**Task goal**
From the data underneath, reproduce exactly the stretch that begins at the line with "Февраль | 2015: 101,91 -> 101,19" and ends after the line with "ESCAMBIA............ | Provision: 0.185".

:::::

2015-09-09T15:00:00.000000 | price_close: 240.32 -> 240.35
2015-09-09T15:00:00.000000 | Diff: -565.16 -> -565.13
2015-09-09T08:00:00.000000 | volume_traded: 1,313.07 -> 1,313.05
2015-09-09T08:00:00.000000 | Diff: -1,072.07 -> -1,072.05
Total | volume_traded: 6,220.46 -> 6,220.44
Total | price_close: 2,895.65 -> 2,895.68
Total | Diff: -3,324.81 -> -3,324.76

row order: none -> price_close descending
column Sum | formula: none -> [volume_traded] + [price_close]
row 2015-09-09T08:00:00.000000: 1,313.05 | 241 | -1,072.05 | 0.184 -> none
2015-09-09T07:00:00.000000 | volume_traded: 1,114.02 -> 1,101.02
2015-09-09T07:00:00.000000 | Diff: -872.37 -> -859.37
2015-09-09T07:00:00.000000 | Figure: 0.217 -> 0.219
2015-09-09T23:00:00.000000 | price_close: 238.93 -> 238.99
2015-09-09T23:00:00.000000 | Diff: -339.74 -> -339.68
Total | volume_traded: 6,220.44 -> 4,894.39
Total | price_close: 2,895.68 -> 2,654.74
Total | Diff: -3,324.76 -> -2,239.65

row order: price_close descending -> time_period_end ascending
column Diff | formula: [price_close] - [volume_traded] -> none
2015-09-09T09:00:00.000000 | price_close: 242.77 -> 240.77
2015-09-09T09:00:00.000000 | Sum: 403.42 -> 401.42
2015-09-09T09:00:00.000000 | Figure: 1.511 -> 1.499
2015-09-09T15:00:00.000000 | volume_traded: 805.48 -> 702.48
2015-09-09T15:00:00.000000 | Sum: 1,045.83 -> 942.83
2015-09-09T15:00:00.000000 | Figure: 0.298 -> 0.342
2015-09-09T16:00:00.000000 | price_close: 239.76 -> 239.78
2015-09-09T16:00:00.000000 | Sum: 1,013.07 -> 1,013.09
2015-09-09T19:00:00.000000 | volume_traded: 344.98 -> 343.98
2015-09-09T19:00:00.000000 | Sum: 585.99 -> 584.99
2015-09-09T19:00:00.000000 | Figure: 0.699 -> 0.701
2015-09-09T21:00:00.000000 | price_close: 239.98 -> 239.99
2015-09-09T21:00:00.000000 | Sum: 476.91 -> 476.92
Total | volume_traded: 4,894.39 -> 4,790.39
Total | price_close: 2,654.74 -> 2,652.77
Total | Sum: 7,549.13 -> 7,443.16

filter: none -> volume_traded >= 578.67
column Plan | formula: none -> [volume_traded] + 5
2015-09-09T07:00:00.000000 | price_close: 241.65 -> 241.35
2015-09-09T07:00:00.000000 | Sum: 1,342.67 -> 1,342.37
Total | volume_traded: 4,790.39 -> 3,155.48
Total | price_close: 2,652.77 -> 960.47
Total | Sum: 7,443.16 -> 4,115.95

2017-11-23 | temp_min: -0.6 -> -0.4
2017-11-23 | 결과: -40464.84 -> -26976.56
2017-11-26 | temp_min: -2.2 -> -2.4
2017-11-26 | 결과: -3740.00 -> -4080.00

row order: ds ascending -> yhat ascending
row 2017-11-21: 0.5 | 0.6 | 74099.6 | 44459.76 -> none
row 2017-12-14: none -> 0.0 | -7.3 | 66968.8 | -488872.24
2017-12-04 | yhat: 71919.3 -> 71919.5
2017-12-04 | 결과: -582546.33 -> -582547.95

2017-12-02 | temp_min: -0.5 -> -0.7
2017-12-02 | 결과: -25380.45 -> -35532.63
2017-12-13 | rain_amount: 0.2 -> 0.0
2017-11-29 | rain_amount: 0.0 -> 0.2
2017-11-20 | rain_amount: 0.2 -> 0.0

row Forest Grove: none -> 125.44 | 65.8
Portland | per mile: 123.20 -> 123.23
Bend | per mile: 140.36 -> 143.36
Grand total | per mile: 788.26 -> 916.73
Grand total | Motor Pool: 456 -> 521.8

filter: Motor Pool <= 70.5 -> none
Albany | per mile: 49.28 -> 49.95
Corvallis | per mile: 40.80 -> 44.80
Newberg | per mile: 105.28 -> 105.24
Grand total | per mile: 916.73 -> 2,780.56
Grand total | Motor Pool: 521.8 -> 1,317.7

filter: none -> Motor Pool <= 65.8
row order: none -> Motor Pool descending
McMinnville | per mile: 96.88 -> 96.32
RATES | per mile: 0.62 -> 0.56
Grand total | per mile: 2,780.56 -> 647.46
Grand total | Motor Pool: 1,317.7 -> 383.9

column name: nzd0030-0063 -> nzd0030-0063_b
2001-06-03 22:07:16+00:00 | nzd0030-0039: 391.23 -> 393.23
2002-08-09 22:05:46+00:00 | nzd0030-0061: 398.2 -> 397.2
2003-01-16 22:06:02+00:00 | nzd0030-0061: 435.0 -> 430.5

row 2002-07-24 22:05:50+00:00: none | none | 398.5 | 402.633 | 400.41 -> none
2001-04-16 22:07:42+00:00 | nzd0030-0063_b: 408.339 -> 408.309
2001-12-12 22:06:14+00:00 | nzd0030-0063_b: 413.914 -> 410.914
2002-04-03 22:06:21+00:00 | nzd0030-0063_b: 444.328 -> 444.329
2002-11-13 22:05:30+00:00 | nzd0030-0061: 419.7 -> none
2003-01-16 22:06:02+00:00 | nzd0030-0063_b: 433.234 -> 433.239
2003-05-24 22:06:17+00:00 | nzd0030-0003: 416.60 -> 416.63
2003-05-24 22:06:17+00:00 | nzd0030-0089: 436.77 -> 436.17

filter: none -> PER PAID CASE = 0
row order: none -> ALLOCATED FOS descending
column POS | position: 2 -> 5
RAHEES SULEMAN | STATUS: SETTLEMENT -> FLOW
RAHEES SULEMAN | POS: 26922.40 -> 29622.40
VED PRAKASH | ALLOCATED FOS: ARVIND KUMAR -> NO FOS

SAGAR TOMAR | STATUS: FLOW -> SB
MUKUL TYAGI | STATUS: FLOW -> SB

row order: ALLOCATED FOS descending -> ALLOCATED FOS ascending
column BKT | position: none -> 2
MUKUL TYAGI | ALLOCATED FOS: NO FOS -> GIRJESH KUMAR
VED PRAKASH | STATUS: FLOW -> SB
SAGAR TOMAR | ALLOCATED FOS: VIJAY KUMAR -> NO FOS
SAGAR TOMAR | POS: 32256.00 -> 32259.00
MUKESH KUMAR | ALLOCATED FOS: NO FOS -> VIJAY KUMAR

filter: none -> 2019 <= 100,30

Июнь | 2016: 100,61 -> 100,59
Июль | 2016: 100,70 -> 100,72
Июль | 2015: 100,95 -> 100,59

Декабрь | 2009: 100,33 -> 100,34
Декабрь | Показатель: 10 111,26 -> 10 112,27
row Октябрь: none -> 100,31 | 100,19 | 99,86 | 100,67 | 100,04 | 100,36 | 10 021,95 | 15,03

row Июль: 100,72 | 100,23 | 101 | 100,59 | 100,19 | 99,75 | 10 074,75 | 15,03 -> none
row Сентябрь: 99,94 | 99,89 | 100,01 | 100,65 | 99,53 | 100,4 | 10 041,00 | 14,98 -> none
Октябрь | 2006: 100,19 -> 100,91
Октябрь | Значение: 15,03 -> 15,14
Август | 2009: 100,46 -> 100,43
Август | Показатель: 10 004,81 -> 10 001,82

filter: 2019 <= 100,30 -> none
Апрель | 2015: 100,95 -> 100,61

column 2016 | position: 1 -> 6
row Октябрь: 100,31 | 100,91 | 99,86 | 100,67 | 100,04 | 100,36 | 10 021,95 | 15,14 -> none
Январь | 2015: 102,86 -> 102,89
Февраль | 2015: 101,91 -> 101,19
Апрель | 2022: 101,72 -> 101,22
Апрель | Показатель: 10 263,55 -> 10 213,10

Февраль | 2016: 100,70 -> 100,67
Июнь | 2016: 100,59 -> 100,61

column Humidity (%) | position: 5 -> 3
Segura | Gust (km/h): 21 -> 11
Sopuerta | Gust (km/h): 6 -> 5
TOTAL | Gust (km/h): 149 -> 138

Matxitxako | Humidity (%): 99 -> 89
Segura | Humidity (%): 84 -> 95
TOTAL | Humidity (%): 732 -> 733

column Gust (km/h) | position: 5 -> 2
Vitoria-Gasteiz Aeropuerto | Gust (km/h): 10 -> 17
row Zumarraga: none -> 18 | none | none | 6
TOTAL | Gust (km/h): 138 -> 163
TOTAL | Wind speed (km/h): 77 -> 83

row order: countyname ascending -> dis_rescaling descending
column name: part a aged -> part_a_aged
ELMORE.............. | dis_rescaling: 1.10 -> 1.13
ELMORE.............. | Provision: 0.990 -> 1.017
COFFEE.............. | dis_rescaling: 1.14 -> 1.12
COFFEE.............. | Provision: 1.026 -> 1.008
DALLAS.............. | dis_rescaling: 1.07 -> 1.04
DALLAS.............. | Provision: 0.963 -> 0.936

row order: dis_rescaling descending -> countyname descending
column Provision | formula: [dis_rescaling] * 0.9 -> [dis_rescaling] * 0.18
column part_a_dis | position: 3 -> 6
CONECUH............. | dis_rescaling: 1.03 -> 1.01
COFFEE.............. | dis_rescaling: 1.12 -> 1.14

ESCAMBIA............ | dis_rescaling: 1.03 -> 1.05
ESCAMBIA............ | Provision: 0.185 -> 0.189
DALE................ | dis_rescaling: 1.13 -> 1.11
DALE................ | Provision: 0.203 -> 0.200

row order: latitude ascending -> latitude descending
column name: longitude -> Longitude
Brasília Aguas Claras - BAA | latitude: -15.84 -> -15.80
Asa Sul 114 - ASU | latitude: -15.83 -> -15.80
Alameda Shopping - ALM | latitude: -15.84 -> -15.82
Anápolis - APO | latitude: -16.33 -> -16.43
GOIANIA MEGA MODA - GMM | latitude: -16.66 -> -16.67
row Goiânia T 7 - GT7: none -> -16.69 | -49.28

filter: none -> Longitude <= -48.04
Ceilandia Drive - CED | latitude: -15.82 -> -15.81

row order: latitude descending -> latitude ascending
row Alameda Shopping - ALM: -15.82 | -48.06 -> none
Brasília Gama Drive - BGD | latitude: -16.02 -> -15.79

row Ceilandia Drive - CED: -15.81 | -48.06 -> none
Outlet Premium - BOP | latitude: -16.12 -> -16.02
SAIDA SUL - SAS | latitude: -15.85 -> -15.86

:::::

**Solution to this exercise**
Февраль | 2015: 101,91 -> 101,19
Апрель | 2022: 101,72 -> 101,22
Апрель | Показатель: 10 263,55 -> 10 213,10

Февраль | 2016: 100,70 -> 100,67
Июнь | 2016: 100,59 -> 100,61

column Humidity (%) | position: 5 -> 3
Segura | Gust (km/h): 21 -> 11
Sopuerta | Gust (km/h): 6 -> 5
TOTAL | Gust (km/h): 149 -> 138

Matxitxako | Humidity (%): 99 -> 89
Segura | Humidity (%): 84 -> 95
TOTAL | Humidity (%): 732 -> 733

column Gust (km/h) | position: 5 -> 2
Vitoria-Gasteiz Aeropuerto | Gust (km/h): 10 -> 17
row Zumarraga: none -> 18 | none | none | 6
TOTAL | Gust (km/h): 138 -> 163
TOTAL | Wind speed (km/h): 77 -> 83

row order: countyname ascending -> dis_rescaling descending
column name: part a aged -> part_a_aged
ELMORE.............. | dis_rescaling: 1.10 -> 1.13
ELMORE.............. | Provision: 0.990 -> 1.017
COFFEE.............. | dis_rescaling: 1.14 -> 1.12
COFFEE.............. | Provision: 1.026 -> 1.008
DALLAS.............. | dis_rescaling: 1.07 -> 1.04
DALLAS.............. | Provision: 0.963 -> 0.936

row order: dis_rescaling descending -> countyname descending
column Provision | formula: [dis_rescaling] * 0.9 -> [dis_rescaling] * 0.18
column part_a_dis | position: 3 -> 6
CONECUH............. | dis_rescaling: 1.03 -> 1.01
COFFEE.............. | dis_rescaling: 1.12 -> 1.14

ESCAMBIA............ | dis_rescaling: 1.03 -> 1.05
ESCAMBIA............ | Provision: 0.185 -> 0.189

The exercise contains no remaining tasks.